Classical generative adversarial networks (GANs) have been applied to generate adversarial network traffic capable of attacking intrusion detection systems, but they suffer from shortcomings such as the need for large amounts of high-dimensional datasets, mode collapse, and high computational overhead. In this work, we propose a hybrid quantum-classical GAN (QC-GAN) framework where a variational quantum generator is used to generate synthetic network traffic flows mimicking malicious traffic using latent representations. Instead of sampling classical noise vectors, we encode the latent vector (the hidden features) as a quantum state, which is the basis for claiming more expressive latent representations and reducing computational overhead. A classical discriminator will be trained on real-world datasets (UNSW-NB15) and the proposed QC-GAN-generated fake network flows. In this configuration, the generator aims to minimize the discriminator's ability to distinguish real from fake traffic, while the discriminator aims to maximize its classification accuracy, in an iterative manner.

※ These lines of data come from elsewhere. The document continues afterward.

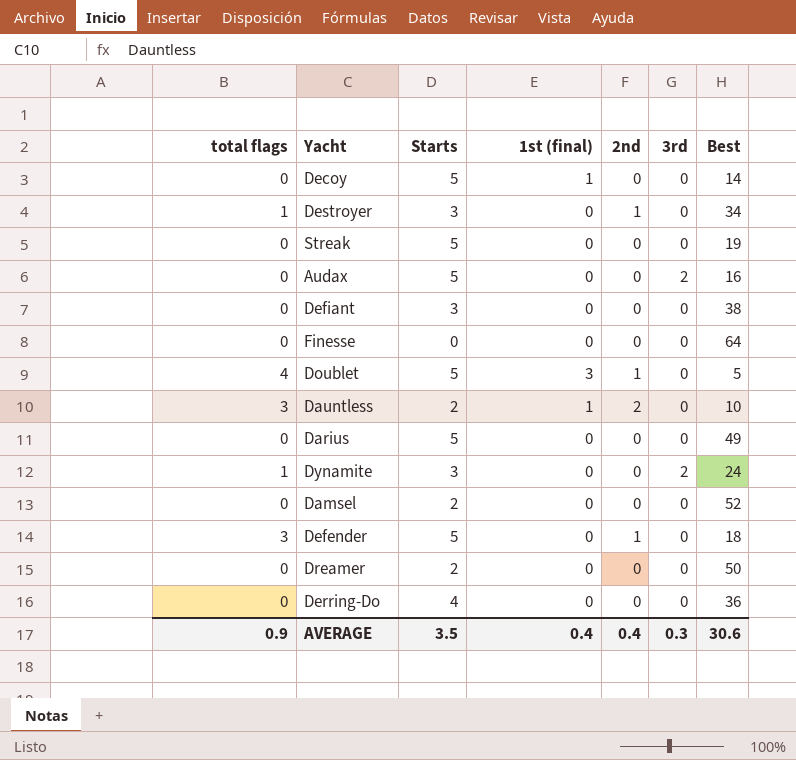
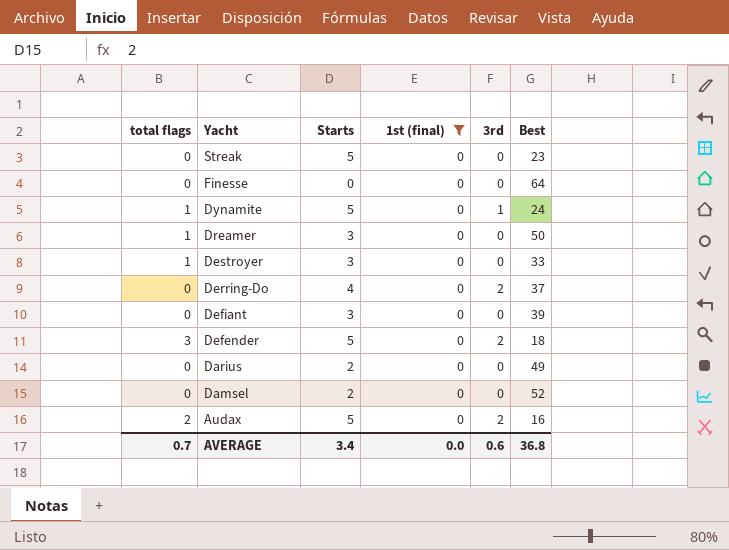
filter: none -> 1st (final) = 0
row order: none -> Yacht descending
column 2nd | position: 5 -> none
Streak | Best: 19 -> 23
Dynamite | Starts: 3 -> 5
Dynamite | 3rd: 2 -> 1
Dreamer | total flags: 0 -> 1
Dreamer | Starts: 2 -> 3
Destroyer | Best: 34 -> 33
Derring-Do | 3rd: 0 -> 2
Derring-Do | Best: 36 -> 37
Defiant | Best: 38 -> 39
Defender | 3rd: 0 -> 2
Darius | Starts: 5 -> 2
Audax | total flags: 0 -> 2
AVERAGE | total flags: 0.9 -> 0.7
AVERAGE | Starts: 3.5 -> 3.4
AVERAGE | 1st (final): 0.4 -> 0.0
AVERAGE | 3rd: 0.3 -> 0.6
AVERAGE | Best: 30.6 -> 36.8

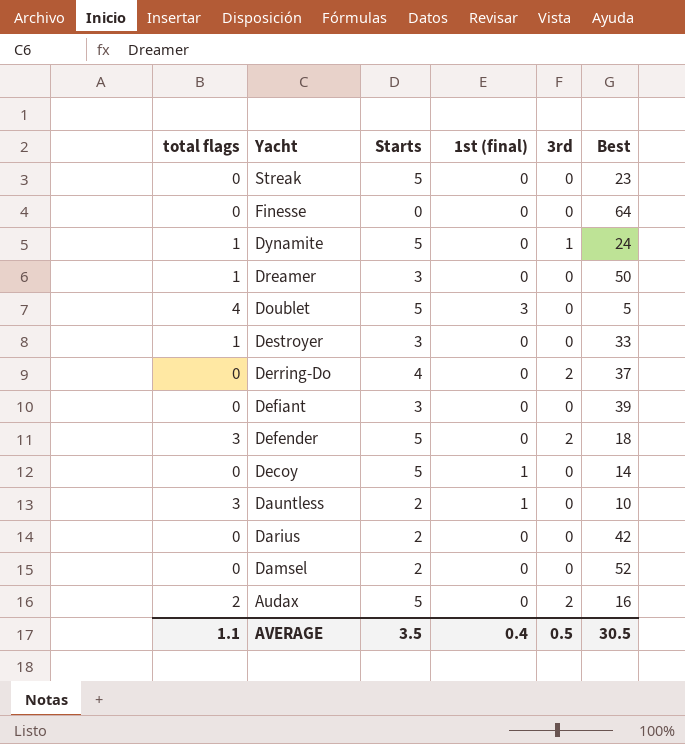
filter: 1st (final) = 0 -> none
Darius | Best: 49 -> 42
AVERAGE | total flags: 0.7 -> 1.1
AVERAGE | Starts: 3.4 -> 3.5
AVERAGE | 1st (final): 0.0 -> 0.4
AVERAGE | 3rd: 0.6 -> 0.5
AVERAGE | Best: 36.8 -> 30.5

In our attack model, we assume that the attacker is a state actor with access to limited quantum computing power, whereas the discriminator is chosen to be classical, as will likely be the case for most end users and organizations. We test the generated flows using classical intrusion detection system (IDS) models, such as a random forest classifier and a convolutional neural network-based classifier, for their ability to bypass the detection process. This work aims to highlight the possibilities of quantum machine learning as a means of generating advanced attack flows and stress testing classical IDS. Lastly, we further evaluate how hardware-based noise affects these attacks to offer a new perspective on IDS, highlighting the need for a quantum resilient defense system.

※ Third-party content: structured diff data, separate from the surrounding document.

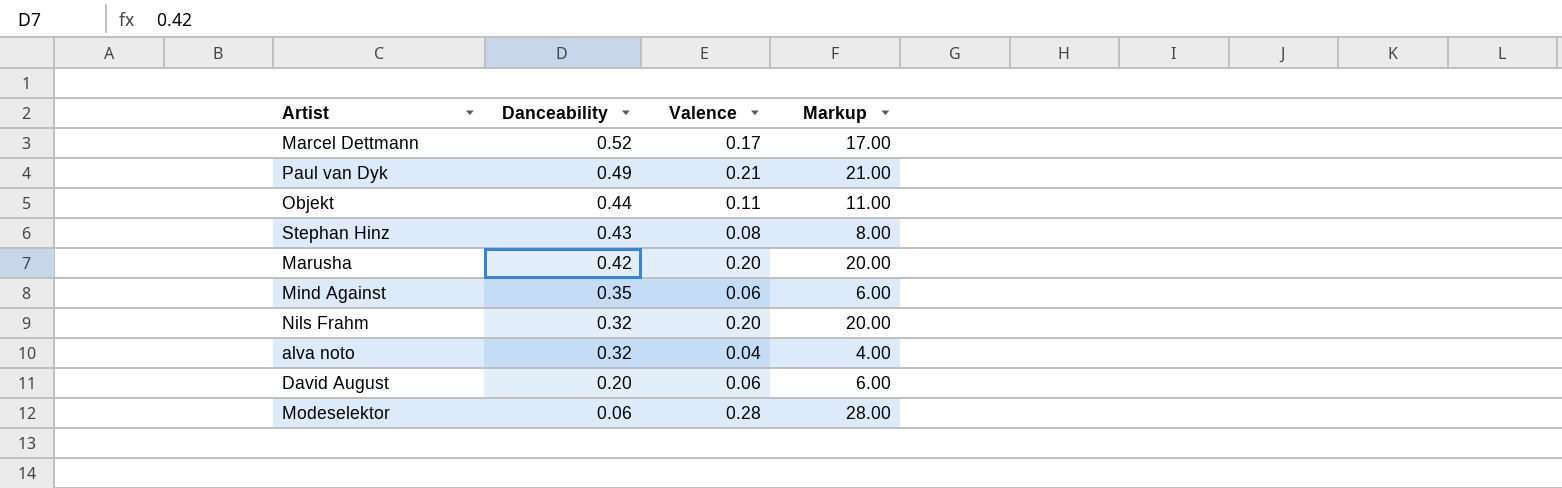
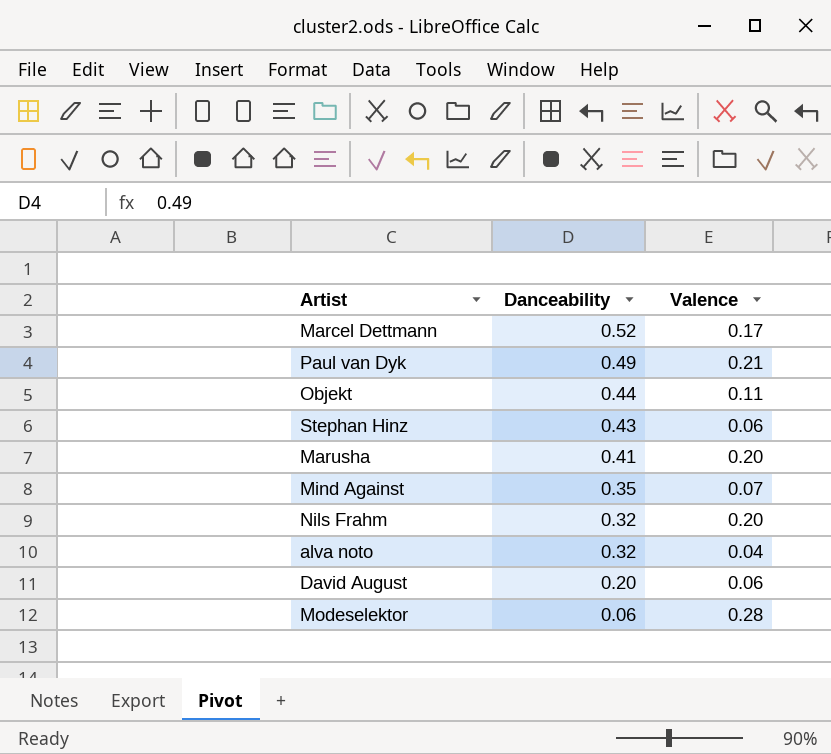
column Markup | formula: [Valence] * 100 -> none
Stephan Hinz | Valence: 0.08 -> 0.06
Marusha | Danceability: 0.42 -> 0.41
Mind Against | Valence: 0.06 -> 0.07

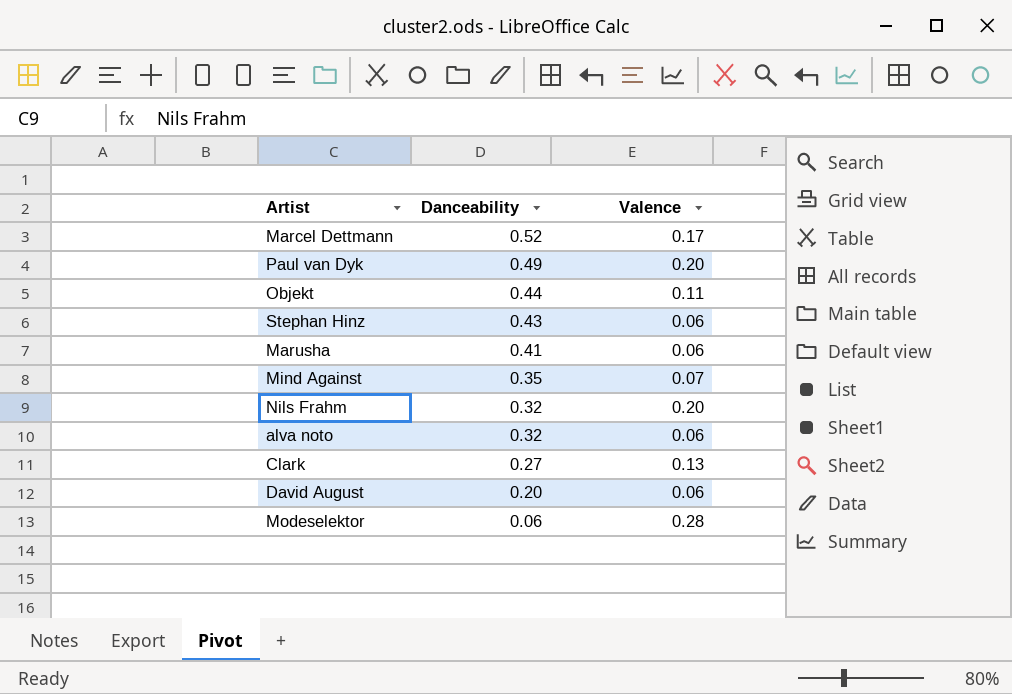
Paul van Dyk | Valence: 0.21 -> 0.20
Marusha | Valence: 0.20 -> 0.06
alva noto | Valence: 0.04 -> 0.06
row Clark: none -> 0.27 | 0.13

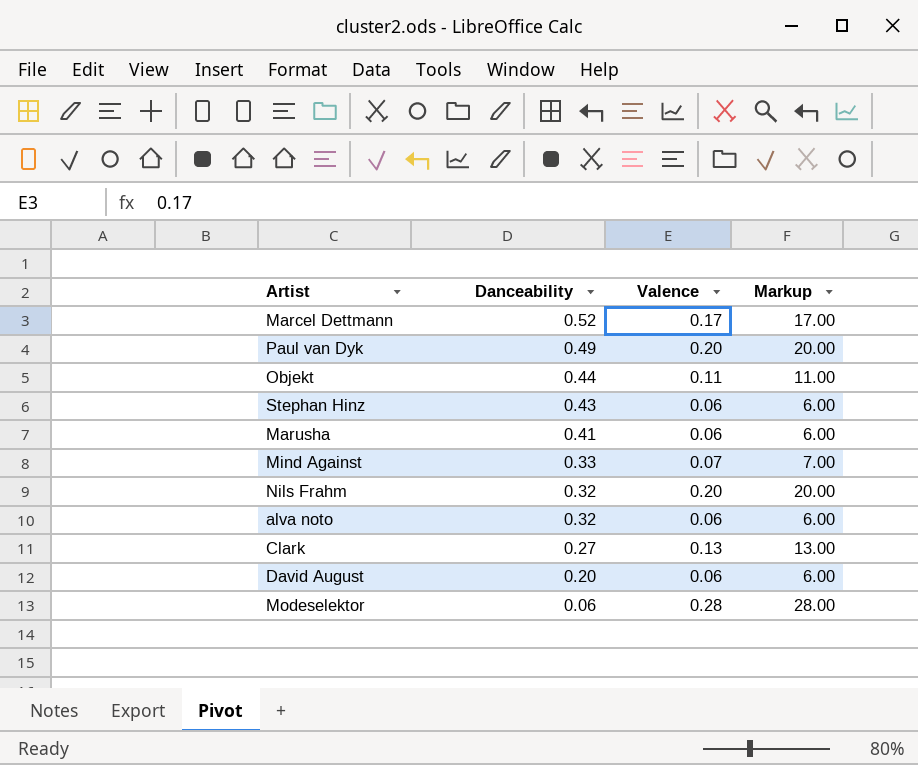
column Markup | formula: none -> [Valence] * 100
Mind Against | Danceability: 0.35 -> 0.33

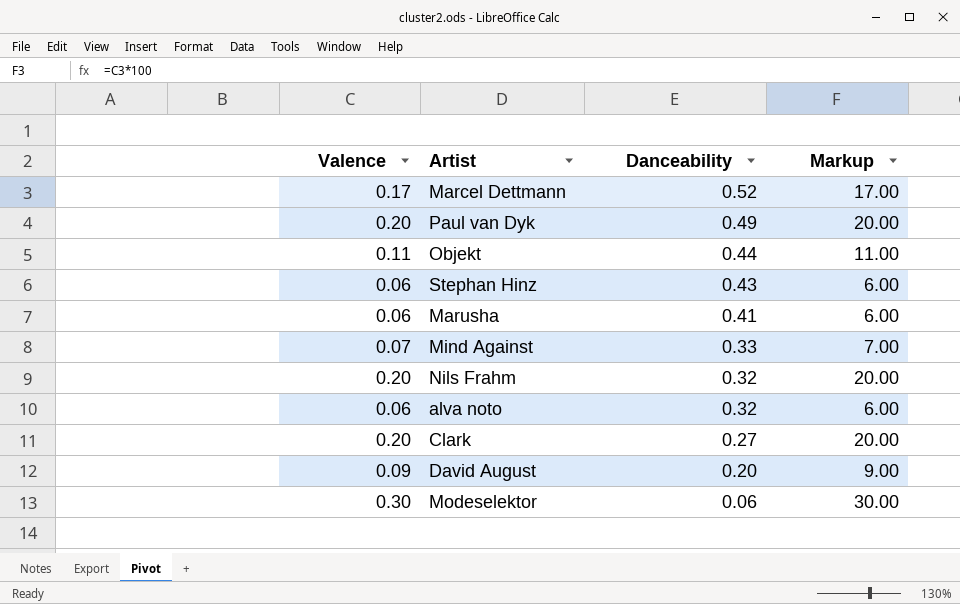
column Valence | position: 3 -> 1
Clark | Valence: 0.13 -> 0.20
Clark | Markup: 13.00 -> 20.00
David August | Valence: 0.06 -> 0.09
David August | Markup: 6.00 -> 9.00
Modeselektor | Valence: 0.28 -> 0.30
Modeselektor | Markup: 28.00 -> 30.00

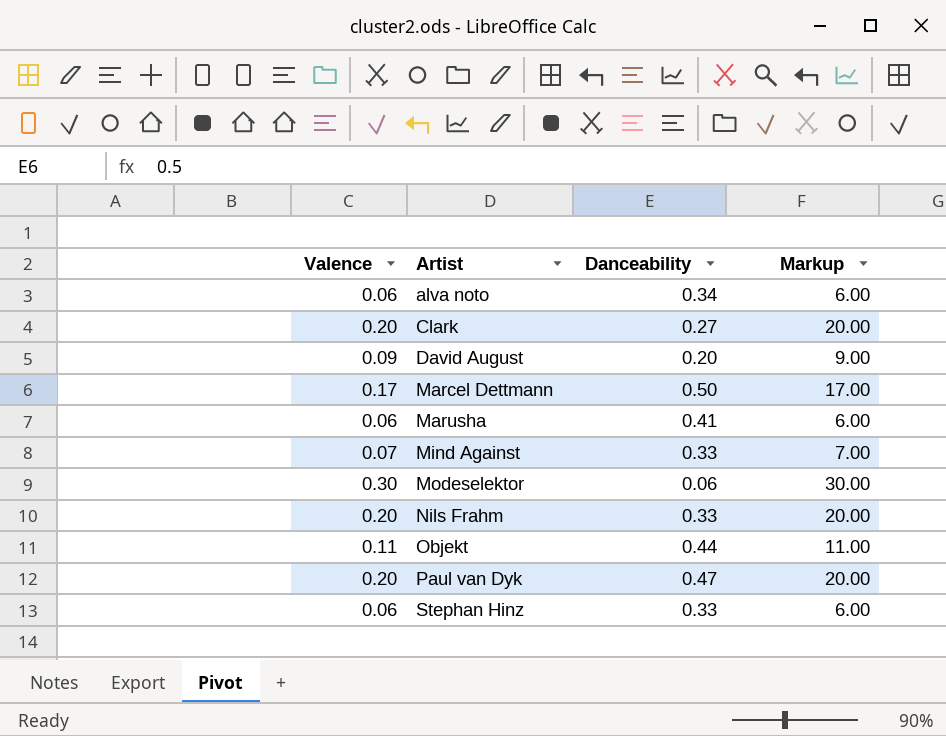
row order: Danceability descending -> Artist ascending
alva noto | Danceability: 0.32 -> 0.34
Marcel Dettmann | Danceability: 0.52 -> 0.50
Nils Frahm | Danceability: 0.32 -> 0.33
Paul van Dyk | Danceability: 0.49 -> 0.47
Stephan Hinz | Danceability: 0.43 -> 0.33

Nitin Jha, Abhishek Parakh, Mahadevan Subramaniam

In the past decade, several small-scale quantum key distribution networks have been established. However, the deployment of large-scale quantum networks depends on the development of quantum repeaters, quantum channels, quantum memories, and quantum network protocols. To improve the security of existing networks and adopt currently feasible quantum technologies, the next step is to augment classical networks with quantum devices, properties, and phenomena. To achieve this, we propose a change in the structure of the HTTP protocol such that it can carry both quantum and classical payload. This work lays the foundation for dividing one single network packet into classical and quantum payloads depending on the privacy needs. We implement logistic regression, CNN, LSTM, and BiLSTM models to classify the privacy label for outgoing communications. This enables reduced utilization of quantum resources allowing for a more efficient secure quantum network design. Experimental results using the proposed methods are presented.